Some of the sites in the book are familiar: Luis Barragán’s pink-walled home and Frida Kahlo’s blue-walled house, both in Mexico City; Francis Bacon’s famously messy studio in Dublin; the Eames House in Pacific Palisades; and Philip Johnson’s Glass House in New Canaan.
If they’re overexposed, it’s because they’re so successful — not just as architecture but as reflections of their owners’ sensibilities.
And there are plenty of lesser-known houses in the book. One is a cave-like dwelling outside Mexico City, a kind of concrete organism owned and created by Surrealist designer Javier Senosiain, punctured by plastic skylights and porthole windows. Senosiain might appreciate the French Riviera residence of Pierre Cardin, designed by Hungarian architect Antti Lovag, who once called straight lines “an aggression against nature.”
The Tuscan home of artist Niki de Saint Phalle is another eccentrically free-form creation, with, Lubell writes, “a hallucinatory quality, as though a fairy tale had been blown to bits and reassembled.”
Many of the houses are by male architects acting as their own clients.

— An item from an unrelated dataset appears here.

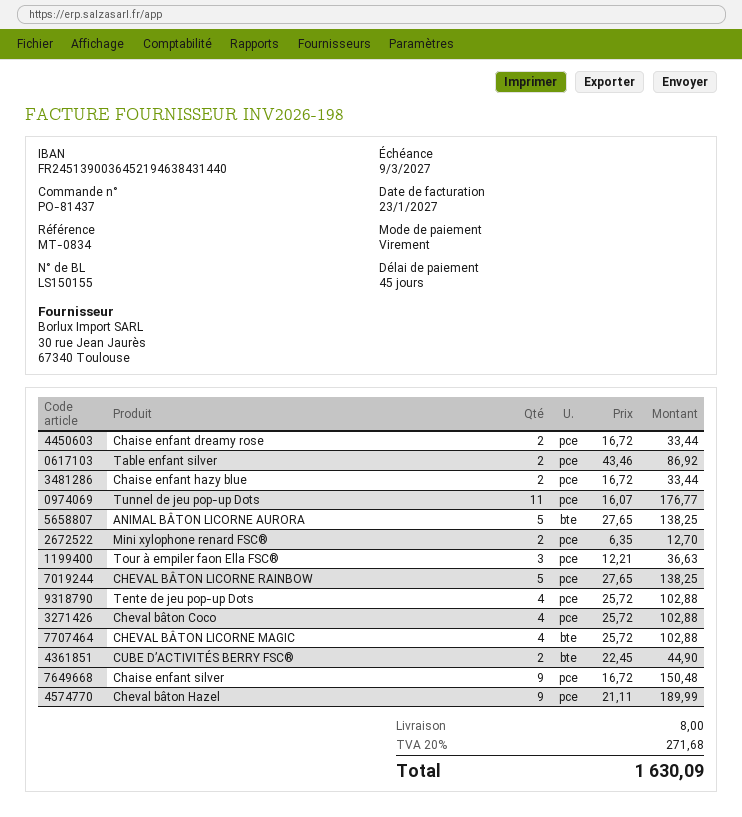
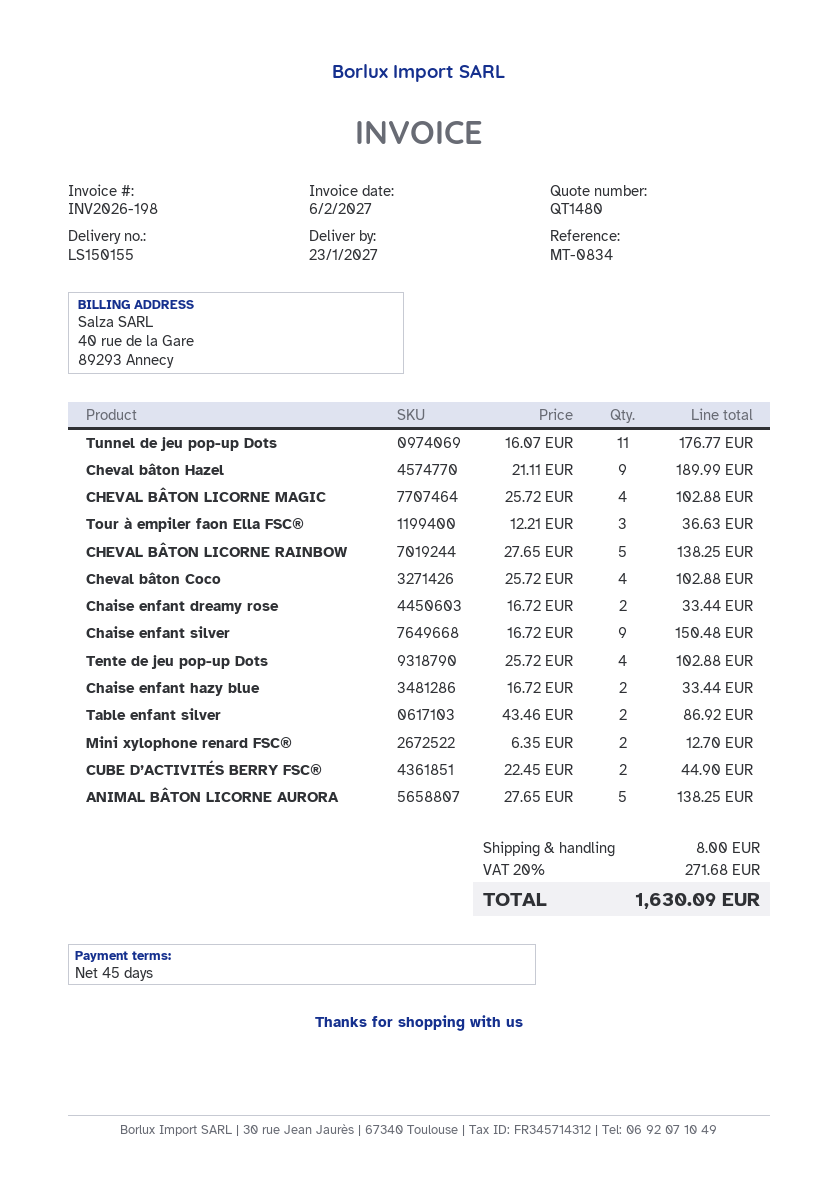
invoice date: 2027-01-23 -> 2027-02-06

Norman Foster carved a glass-and-steel house into a hillside in the South of France. In Los Angeles, Frank Gehry resides with beams that meet at acute angles, and Steven Ehrlich, a master of indoor/outdoor living, has seemingly made a tree much bigger than his living room part of his living room.

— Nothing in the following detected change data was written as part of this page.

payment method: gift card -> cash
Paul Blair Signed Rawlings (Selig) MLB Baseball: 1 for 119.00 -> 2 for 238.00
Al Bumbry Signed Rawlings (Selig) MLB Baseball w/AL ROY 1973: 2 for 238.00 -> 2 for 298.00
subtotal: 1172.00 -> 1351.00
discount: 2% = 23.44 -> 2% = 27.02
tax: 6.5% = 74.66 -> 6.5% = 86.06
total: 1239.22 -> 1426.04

There’s nothing new about architects doing their best work for themselves. The Brussels home of Victor Horta is a turn-of-the-century Art Nouveau triumph. Gerrit Rietveld, too, inhabited his most fully realized work, the Schröder house. (Who knew that he lived there with Mrs. Schröder after Mr. Schröder died?) Charles Moore was a postmodernist, and his Austin home — filled with gaudy architectural fragments — demonstrates just how wedded he was to that approach. It has all the color that Henry Moore’s studio, on the facing page, lacks.

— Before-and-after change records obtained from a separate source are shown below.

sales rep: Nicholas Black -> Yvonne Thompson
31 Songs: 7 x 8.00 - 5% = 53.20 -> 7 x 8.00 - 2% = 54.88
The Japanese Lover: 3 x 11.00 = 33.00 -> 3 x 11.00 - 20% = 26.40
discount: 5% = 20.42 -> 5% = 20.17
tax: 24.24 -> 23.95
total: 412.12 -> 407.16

Furniture designers also like to look at their own creations: Karim Rashid, Dieter Rams, Jean Prouvé, Gustav Stickley, Verner Panton, Charles Rennie Mackintosh, George Nakashima, Wharton Esherick and many others are represented by houses filled with items they designed.
Fashion designers, on the other hand, apparently like to look at themselves — Diane von Furstenberg’s living room is dominated by a large painting of Diane von Furstenberg, and Zandra Rhodes’s penthouse displays a bust of Zandra Rhodes topped by her all-important pink hair.
Beyond these insights, there are some wonderful lessons to be drawn. Olson’s house is more authentically Olson than any of his better-known works. It’s where he tries out ideas and studies dimensions. The window he’s looking through is about five and a half feet wide and nine and a half feet tall — proportions, he says, that make him feel comfortable.
“It’s an intuitive thing — if you made that window square, it wouldn’t work,” says Olson, noting that the edges of the glass are hidden, “so you feel like there’s nothing between you and nature.”
When he brings potential clients to the house, he says, “they like it, and they want me to do some of the same things, but their lifestyles are grander.” To do it modestly, he had to do it for himself.
It’s fortuitous that, thanks to the book’s alphabetical organization, Olson’s Longbranch faces Wild Bird, the Big Sur home of Nathaniel Owings. Wild Bird says far more about Owings, a cofounder of the mega-firm Skidmore, Owings and Merrill, than that office’s skyscrapers ever could.
An A-frame of reclaimed redwood with a rough stone floor and concrete beams with embossed patterns, it is at once naturalistic and cozy. Those qualities aren’t normally associated with SOM, and you wouldn’t know they were priorities for Owings without this valuable book.